Stored data
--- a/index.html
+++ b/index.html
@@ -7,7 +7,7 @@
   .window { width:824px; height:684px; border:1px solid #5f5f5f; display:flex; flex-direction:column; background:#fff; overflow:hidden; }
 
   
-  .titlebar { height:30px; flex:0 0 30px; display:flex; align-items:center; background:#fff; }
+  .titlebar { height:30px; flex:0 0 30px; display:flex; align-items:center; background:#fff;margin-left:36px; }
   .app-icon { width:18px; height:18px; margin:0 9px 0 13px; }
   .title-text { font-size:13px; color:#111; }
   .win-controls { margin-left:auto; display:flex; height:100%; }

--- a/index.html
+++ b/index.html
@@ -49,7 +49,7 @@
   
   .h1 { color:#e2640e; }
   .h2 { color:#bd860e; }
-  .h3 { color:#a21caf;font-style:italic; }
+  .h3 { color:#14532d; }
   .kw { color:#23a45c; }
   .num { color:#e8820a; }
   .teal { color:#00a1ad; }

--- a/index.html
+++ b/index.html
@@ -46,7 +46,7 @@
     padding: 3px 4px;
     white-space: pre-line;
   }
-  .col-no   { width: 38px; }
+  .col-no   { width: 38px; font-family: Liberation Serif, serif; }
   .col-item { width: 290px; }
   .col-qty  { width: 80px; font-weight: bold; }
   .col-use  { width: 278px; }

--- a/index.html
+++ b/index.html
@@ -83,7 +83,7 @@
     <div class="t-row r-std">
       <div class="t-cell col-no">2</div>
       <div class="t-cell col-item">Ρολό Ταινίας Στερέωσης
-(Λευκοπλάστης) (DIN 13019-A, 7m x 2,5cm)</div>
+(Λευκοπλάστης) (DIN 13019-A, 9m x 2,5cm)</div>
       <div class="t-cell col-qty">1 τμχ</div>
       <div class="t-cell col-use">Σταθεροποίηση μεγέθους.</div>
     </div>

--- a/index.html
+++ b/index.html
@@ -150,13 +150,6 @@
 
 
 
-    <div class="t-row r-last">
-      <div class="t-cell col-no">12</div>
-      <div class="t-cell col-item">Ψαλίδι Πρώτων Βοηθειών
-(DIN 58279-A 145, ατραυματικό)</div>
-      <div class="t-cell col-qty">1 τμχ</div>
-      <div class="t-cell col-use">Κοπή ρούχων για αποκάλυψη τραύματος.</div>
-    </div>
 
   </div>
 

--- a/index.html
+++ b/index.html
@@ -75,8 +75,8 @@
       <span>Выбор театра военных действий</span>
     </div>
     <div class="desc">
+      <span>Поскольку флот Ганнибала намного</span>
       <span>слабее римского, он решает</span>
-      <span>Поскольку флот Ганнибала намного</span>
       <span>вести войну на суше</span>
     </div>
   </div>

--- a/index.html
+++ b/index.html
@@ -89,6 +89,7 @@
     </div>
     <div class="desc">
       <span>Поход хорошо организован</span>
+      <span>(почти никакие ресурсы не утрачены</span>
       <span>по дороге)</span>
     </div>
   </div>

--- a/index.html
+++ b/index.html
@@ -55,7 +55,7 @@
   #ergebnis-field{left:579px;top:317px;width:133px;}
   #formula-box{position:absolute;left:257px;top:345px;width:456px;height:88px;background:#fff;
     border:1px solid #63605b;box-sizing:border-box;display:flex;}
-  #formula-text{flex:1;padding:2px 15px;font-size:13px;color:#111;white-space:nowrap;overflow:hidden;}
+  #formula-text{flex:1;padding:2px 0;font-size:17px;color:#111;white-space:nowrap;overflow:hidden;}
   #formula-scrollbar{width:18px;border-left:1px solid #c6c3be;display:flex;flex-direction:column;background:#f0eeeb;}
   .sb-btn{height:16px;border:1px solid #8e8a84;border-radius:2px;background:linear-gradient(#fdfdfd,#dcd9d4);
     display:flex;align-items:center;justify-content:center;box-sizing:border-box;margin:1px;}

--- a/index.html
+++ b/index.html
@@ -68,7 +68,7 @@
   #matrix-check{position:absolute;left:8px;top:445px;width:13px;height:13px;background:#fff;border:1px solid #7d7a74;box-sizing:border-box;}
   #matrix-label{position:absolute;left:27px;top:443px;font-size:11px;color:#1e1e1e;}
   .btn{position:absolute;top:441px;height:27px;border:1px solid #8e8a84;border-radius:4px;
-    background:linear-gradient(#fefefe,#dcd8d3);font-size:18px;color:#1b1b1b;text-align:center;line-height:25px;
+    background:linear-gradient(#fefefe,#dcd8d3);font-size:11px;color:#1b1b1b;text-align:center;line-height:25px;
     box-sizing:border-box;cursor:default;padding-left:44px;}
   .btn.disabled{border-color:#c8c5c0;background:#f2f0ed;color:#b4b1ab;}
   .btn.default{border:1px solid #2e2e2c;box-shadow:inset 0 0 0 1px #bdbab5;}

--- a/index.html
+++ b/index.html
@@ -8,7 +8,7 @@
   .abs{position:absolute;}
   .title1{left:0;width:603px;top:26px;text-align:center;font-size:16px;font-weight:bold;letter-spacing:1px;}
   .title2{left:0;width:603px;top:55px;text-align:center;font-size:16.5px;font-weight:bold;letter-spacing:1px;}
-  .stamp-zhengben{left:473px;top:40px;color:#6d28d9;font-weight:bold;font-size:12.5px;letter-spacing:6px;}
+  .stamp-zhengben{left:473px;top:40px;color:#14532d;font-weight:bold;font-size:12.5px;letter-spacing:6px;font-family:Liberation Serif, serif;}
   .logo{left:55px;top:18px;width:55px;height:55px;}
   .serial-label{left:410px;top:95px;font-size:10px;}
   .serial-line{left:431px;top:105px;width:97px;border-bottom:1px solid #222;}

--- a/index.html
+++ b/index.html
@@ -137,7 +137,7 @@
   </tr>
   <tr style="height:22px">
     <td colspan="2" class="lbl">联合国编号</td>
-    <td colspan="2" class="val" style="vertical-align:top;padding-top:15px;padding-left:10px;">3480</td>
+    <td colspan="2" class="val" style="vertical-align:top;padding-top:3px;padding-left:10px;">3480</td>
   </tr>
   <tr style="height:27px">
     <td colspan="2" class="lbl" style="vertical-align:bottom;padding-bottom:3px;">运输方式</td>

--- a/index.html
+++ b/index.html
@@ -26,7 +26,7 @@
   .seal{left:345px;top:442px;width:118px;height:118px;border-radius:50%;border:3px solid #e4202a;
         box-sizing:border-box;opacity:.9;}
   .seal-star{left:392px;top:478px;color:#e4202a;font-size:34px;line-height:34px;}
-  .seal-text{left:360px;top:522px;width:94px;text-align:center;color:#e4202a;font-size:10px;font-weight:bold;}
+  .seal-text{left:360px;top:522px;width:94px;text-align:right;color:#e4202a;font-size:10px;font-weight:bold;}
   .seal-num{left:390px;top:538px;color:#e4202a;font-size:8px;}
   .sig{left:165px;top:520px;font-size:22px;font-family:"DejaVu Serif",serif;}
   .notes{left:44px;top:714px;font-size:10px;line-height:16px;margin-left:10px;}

▶ [WORK INSTRUCTION]:
Reproduce all lines from the records above that include the word "titlebar".

▶ [RESPONSE AREA]:
-  .titlebar { height:30px; flex:0 0 30px; display:flex; align-items:center; background:#fff; }
+  .titlebar { height:30px; flex:0 0 30px; display:flex; align-items:center; background:#fff;margin-left:36px; }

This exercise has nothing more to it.